[Records from a data source]
== Segment start ==

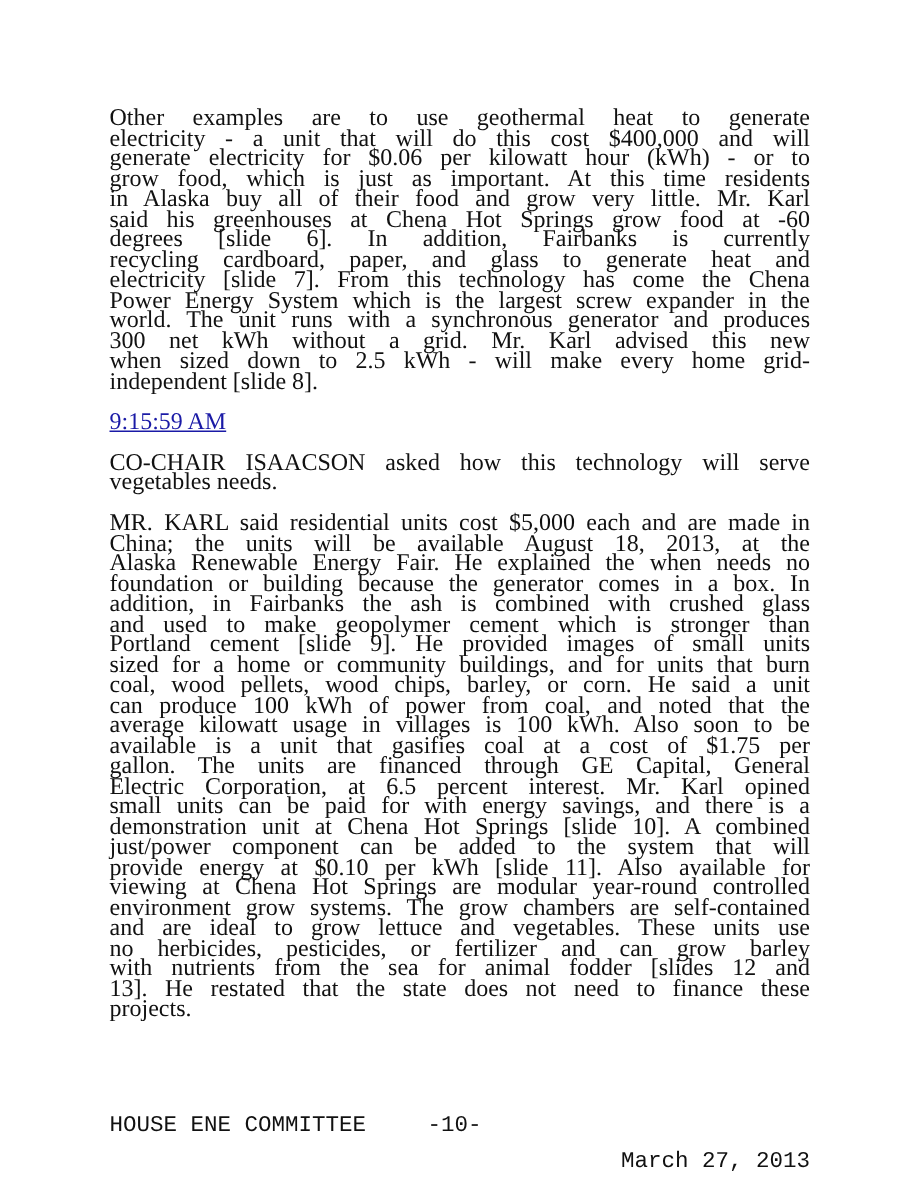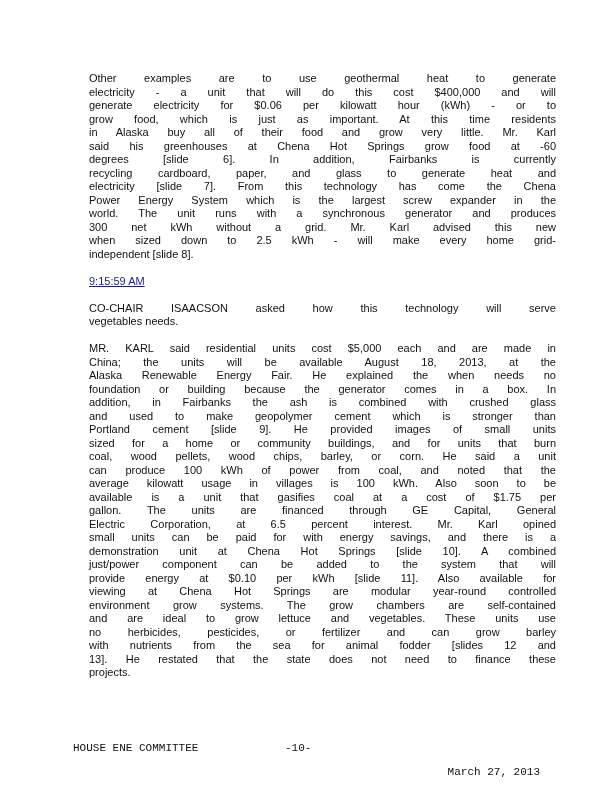--- a/index.html
+++ b/index.html
@@ -5,9 +5,9 @@
   html, body { margin: 0; padding: 0; background: #ffffff; }
   body { width: 612px; height: 792px; position: relative; overflow: hidden; }
   .page {
-    position: absolute; left: 89px; top: 72px; width: 467px;
-    font-family: Liberation Sans, sans-serif;
-    font-size: 11px; line-height: 13.5px; color: #111111;
+    position: absolute; left: 73px; top: 72px; width: 467px;
+    font-family: Liberation Serif, serif;
+    font-size: 16px; line-height: 13.5px; color: #111111;
   }
   .para { margin: 0 0 13.5px 0; }
   .line { display: block; text-align: justify; text-align-last: justify; white-space: nowrap; height: 13.5px; }

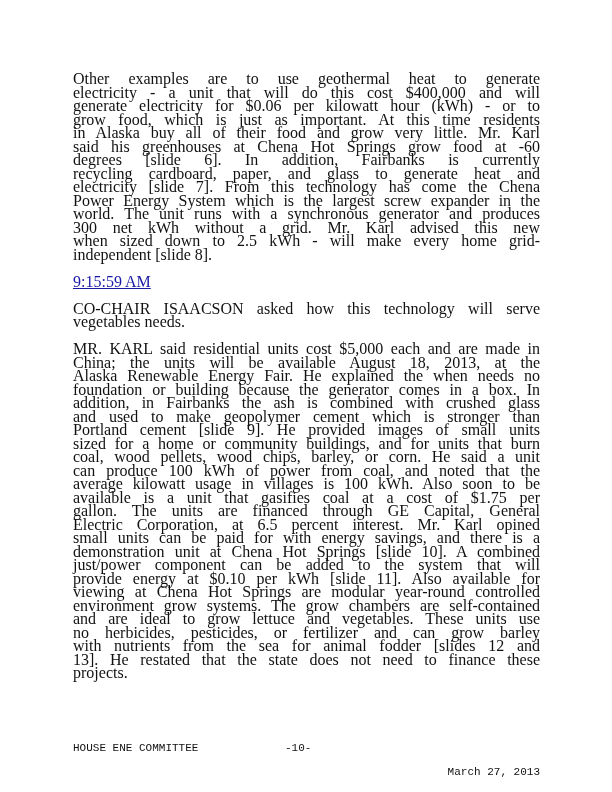--- a/index.html
+++ b/index.html
@@ -16,7 +16,7 @@
   .footer {
     position: absolute; left: 73px; top: 742px; width: 467px; height: 14px;
     font-family: "Liberation Mono", "DejaVu Sans Mono", monospace;
-    font-size: 11px; color: #111111;
+    font-size: 15px; color: #111111;
   }
   .footer .f-left { position: absolute; left: 0; top: 0; }
   .footer .f-center { position: absolute; left: 212px; top: 0; }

== Segment end ==

What is expected ▸ From the line containing "absolute; left: 0;" through the last line of the entries above, print each line exactly as it stands.

Written response ▸
   .footer .f-left { position: absolute; left: 0; top: 0; }
   .footer .f-center { position: absolute; left: 212px; top: 0; }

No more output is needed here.